Percebo que mudam apenas o cenário, mas o enredo é o mesmo. Na minha época de presidente do DCE/UFT, quando insistia intransigente na tese do ônibus gratuito, me diziam que não seria viável por causa da proximidade com a Praia da Graciosa. Quisera eu que isto tivesse efetivamente colaborado para ampliar e popularizar os freqüentadores da Praia. É por esta e por outras que conclamo a esta gestão do DCE/UFT que não perca o “bonde da história” e não reproduzam os discursos dos barões da catraca que insistem em dizer que isto vai aumentar os custos do transporte. Saibam todos que entrar pelas portas do fundo par ir à UFT não vai fazer a empresa aumentar qualquer custo. Andará com os mesmos ônibus, gastando os mesmos pneus e combustível e com os mesmos motoristas, mal remunerados, na condução. Mesmo que aumentassem os custos, seria um valor irrisório perto do que já lucram ao explorar a concessão deste serviço público por todas as demais linhas da capital. Colegas, será fácil perceber que, de um jeito ou de outro, continuaremos andando com os veículos lotados, sem conforto e com pouca segurança.

Será que os estudantes da Universidade Federal de nosso querido Tocantins, em especial os do Campus de Palmas, deixaram sua condição de acadêmicos combativos para se acomodar em serem somente alunos (sem luz, etimologicamente falando)?

Por acreditar que não, conclamo a todos que na ida e na volta da UFT, voltem a entrar pelas portas do fundo. Que pelo menos dentro da UFT, ninguém use a catraca.

Minha esperança é que para esta e tantas outras urgentes bandeiras de luta, renasça o espírito de cidadania dos acadêmicos da UFT e que a coragem e a ousadia vossas os possibilitem deixar suas contribuições para uma UFT melhor, mais avançada e antenada com as necessidades de nossa gente mais carente. Desejo a vocês força para que incansavelmente e com a marca da persistência lutem para ampliarmos e não perdermos nossas conquistas.
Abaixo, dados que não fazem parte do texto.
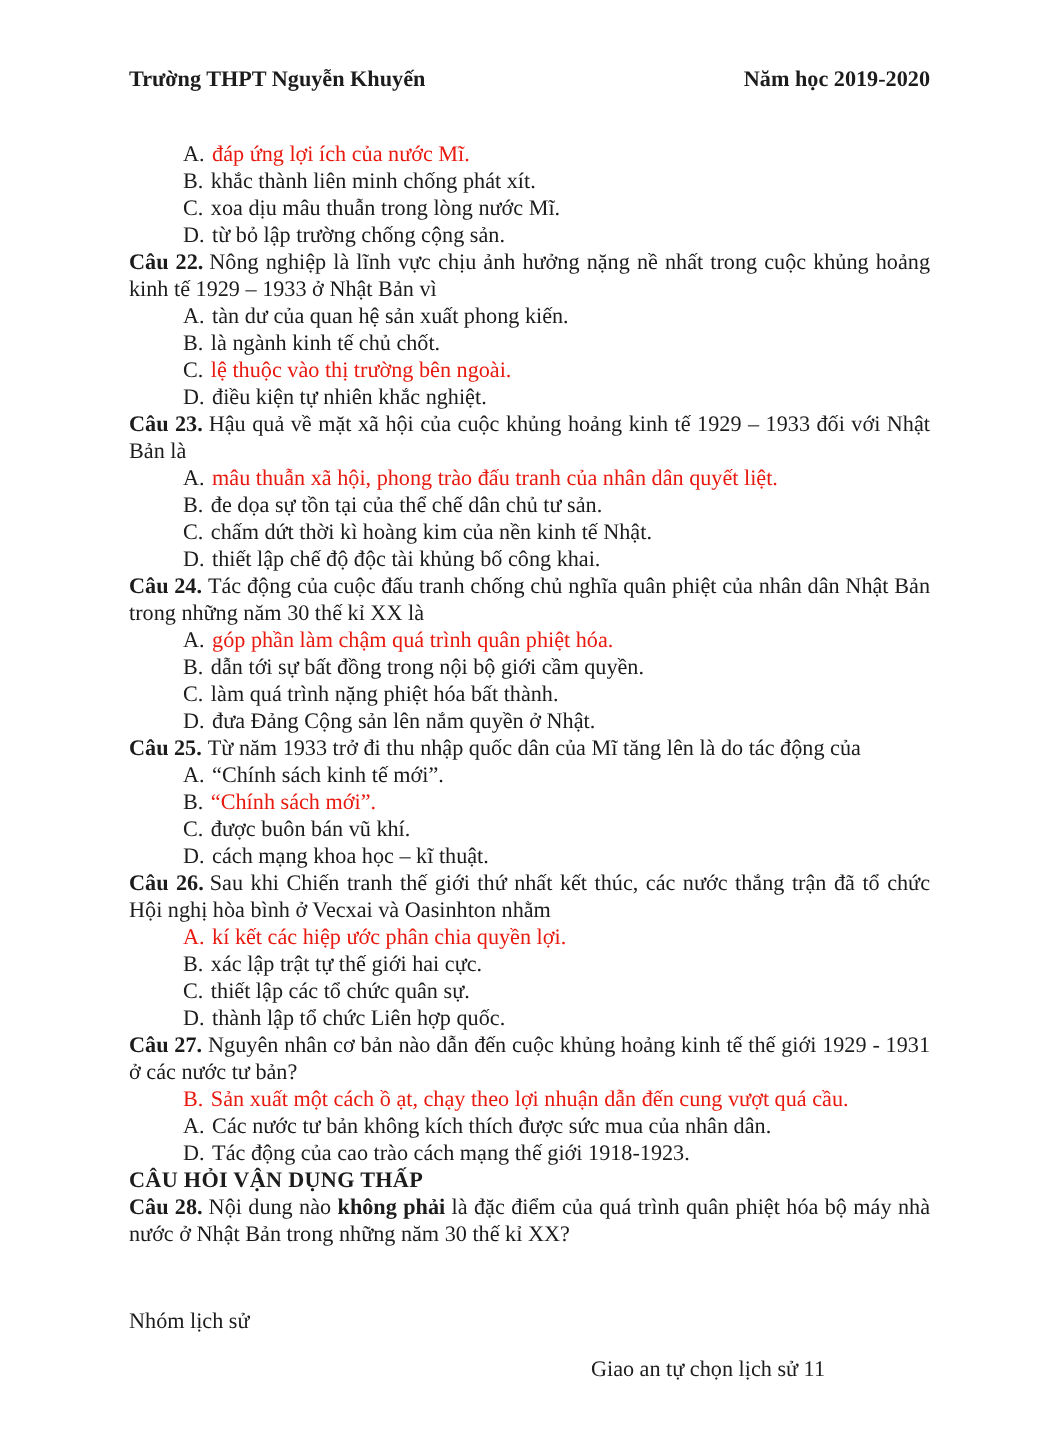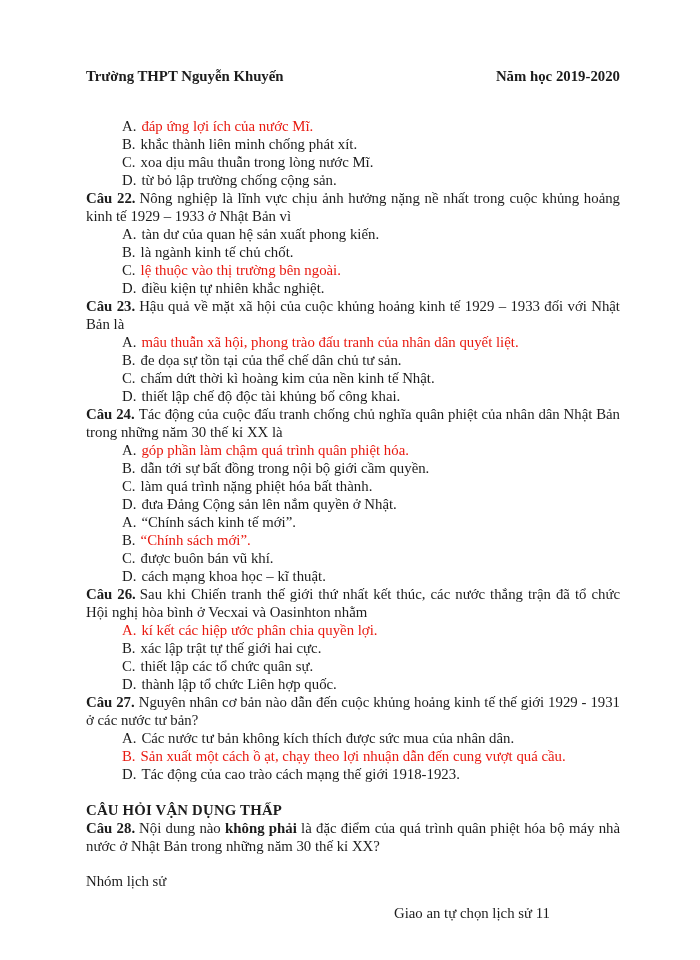"Trường THPT Nguyễn Khuyến" .page { padding: 67px 80px 0 86px -> 44px 80px 0 86px }
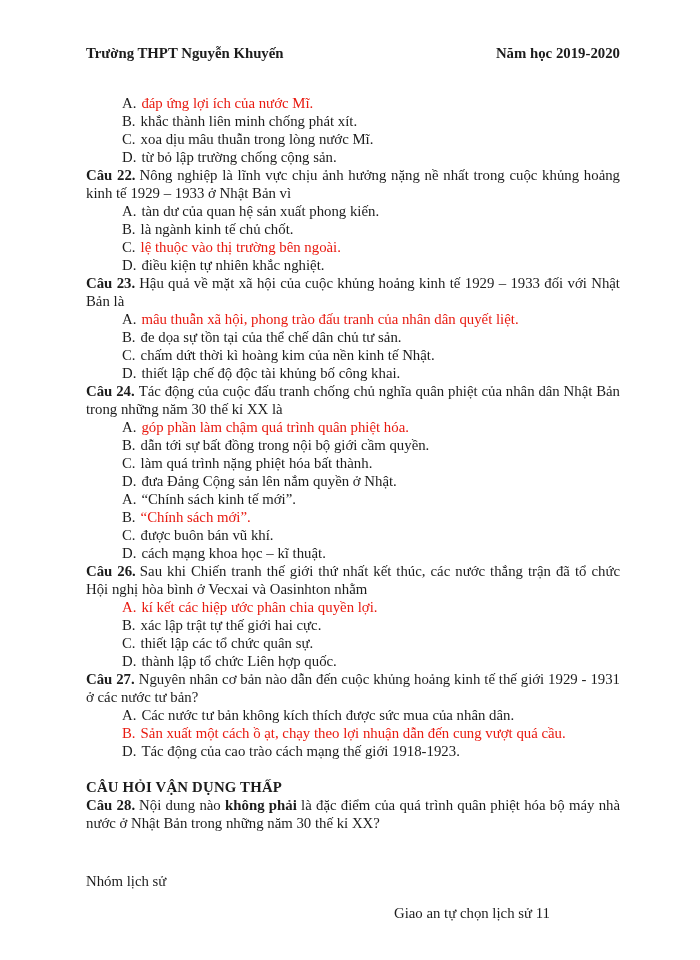"Câu 25. Từ năm 1933" div.question { html: none -> <div><span>Câu 25.</span><span>Từ năm 1933 trở đi thu nhập quốc dân của Mĩ tăng lên là do tác động của</span></div> }
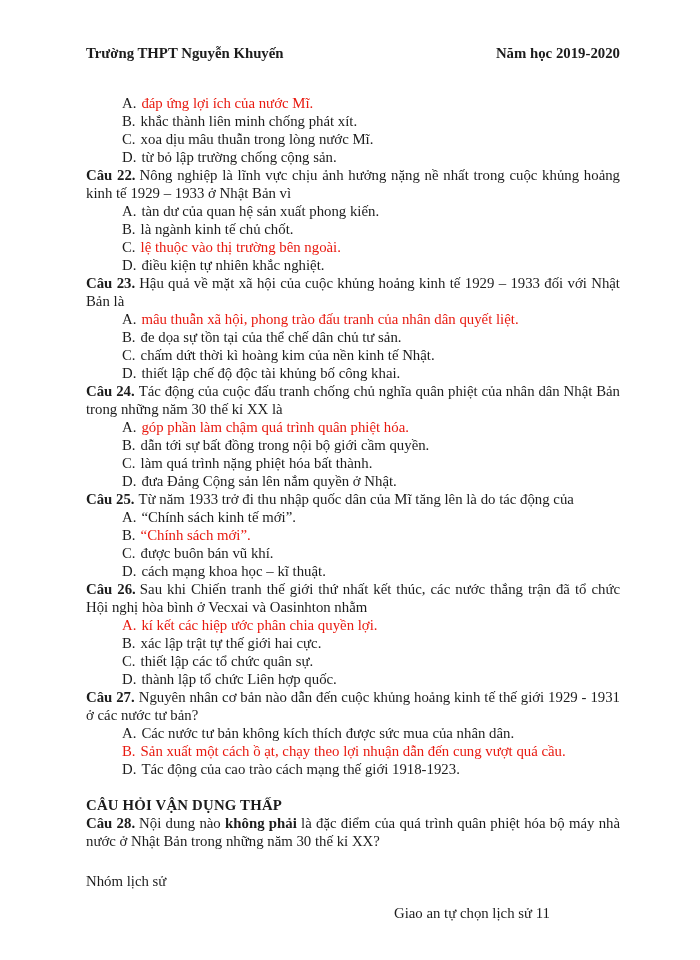"A. Các nước tư bản" div.option { order: before "B. Sản xuất một cách" -> after "B. Sản xuất một cách" }
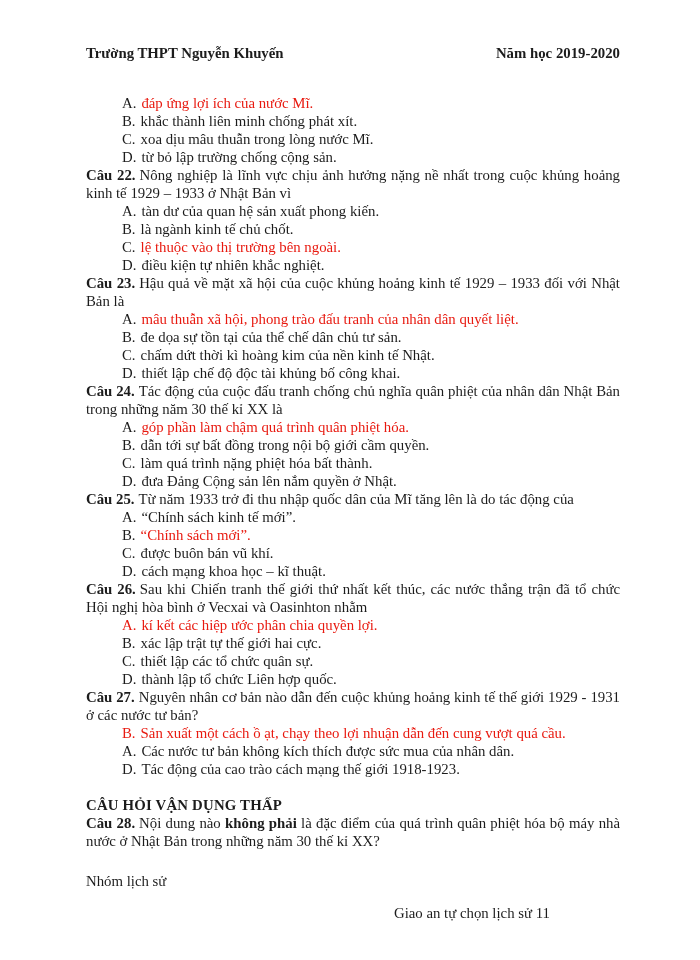"CÂU HỎI VẬN DỤNG THẤP" .section-heading { margin-top: 18px -> none }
Vale lembrar que esta Universidade foi gestada pela bravura e competência dos estudantes, e é de responsabilidade dos discentes de agora honrar a luta dos que passaram e deixaram seu suor, sangue, conquistas e sonhos e assim garantir, para os que ainda virão, o direitos de ter uma Universidade de excelência, referência para a Região Norte do Brasil e que ministre Ciência, mas também que seja popular e humana, garantindo o acesso e a permanência do povo, de um “qualquer” cidadão.

Jeany Barbosa Aguiar

* Jeany Aguiar é ex-Diretor Jurídico da União Nacional dos Estudantes – UNE (primeiro tocantinense a compor a diretoria da UNE) e foi o primeiro Presidente do Diretório Central dos Estudantes da Universidade Federal do Tocantins – DCE/UFT. Foi também Conselheiro fundador do Conselho Universitário – CONSUNI da UFT e Membro da Direção Nacional da União da Juventude Socialista – UJS. Atualmente é Secretário de Organização da Direção Estadual do PCdoB-TO e Presidente do Conselho Estadual de Juventude do Tocantins – CEJUV-TO.